For decoupled decoders, design and latency issues may arise when encountering multiple inferences. A better solution is to simultaneously recognize and understand the semantics of the raw speech input via a decoupled encoder. Therefore, we adopt the scheme shown in the picture below. There are two encoders. The low-level speech encoder first encodes the acoustic information from the speech input, and the semantic encoder further learns the semantic representation required for translation and decoding.

  • Each stage of encoding can be supervised with transcribed information

  • Transcription also provides speech alignment, which can alleviate the encoding burden

Two-stream Encoder

ASR data can be used to enhance components, so can MT data? During the training process, we can receive speech and text input at the same time, each with its own encoder, and a shared encoder. This structure is often optimized with multi-task training losses, such as the negative log-likelihood (NLL) loss for speech translation (ST) and machine translation (MT). The advantage is that by sharing with the MT encoder, a better semantic representation can be learned to improve translation performance.

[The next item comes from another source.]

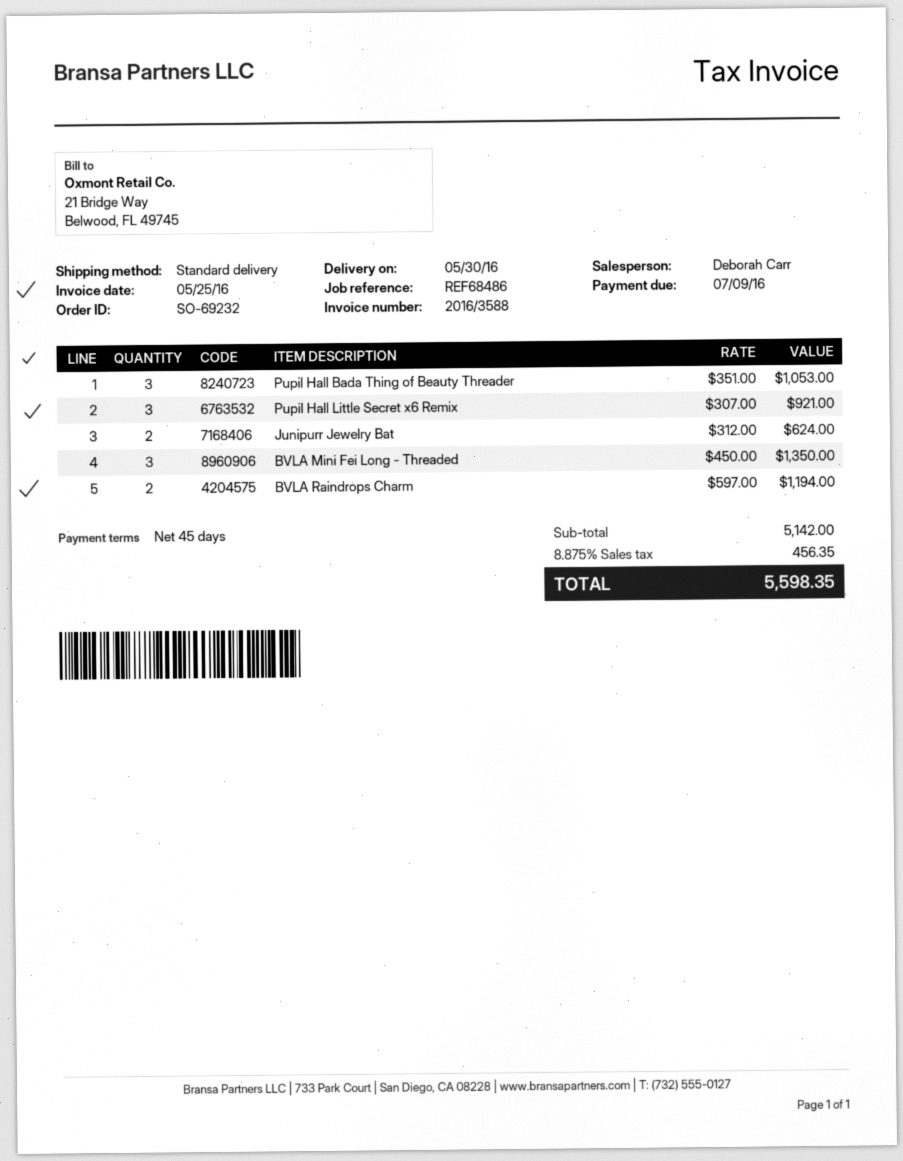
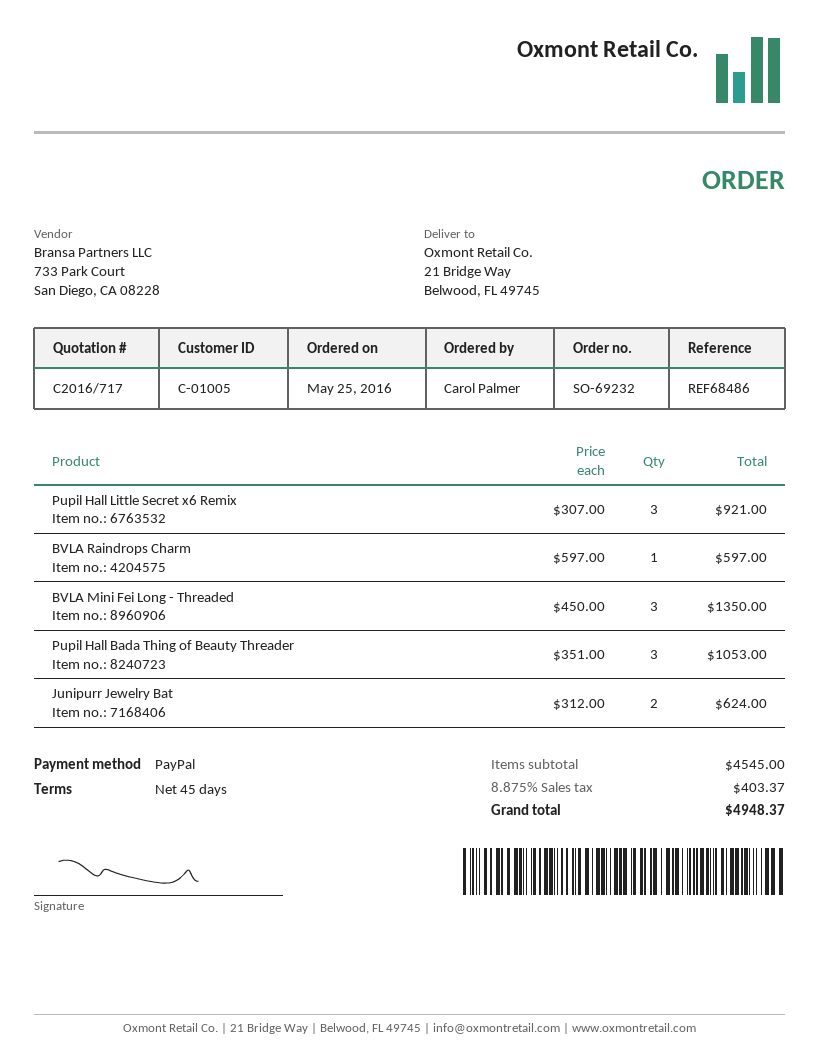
BVLA Raindrops Charm: 2 x 597.00 = 1194.00 -> 1 x 597.00 = 597.00
subtotal: 5142.00 -> 4545.00
tax: 8.875% = 456.35 -> 8.875% = 403.37
total: 5598.35 -> 4948.37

In the inference process, the speech data is input, passes through the speech encoder, shared encoder, and decoder, and finally generates the translated text.

  • Speech encoder:It needs to be more capable of extracting the acoustic features of the speech input alone. Pretrained speech models such as Wav2vec2 can be used as speech encoders for better ST performance

  • Text encoder:The text encoder can be a text embedding layer or several layers of a text Transformer encoder. At the same time, speech phonemes (phoneme) can also be used instead of the original transcription as text input, which can reduce the modal difference between the two inputs.

  • Interaction:There are also many variants of speech encoder and text encoder interaction.

    • Some use contrastive learning method to shorten the expression difference between speech and text.

    • The Chimera model has been proposed to align the length of speech and text expressions.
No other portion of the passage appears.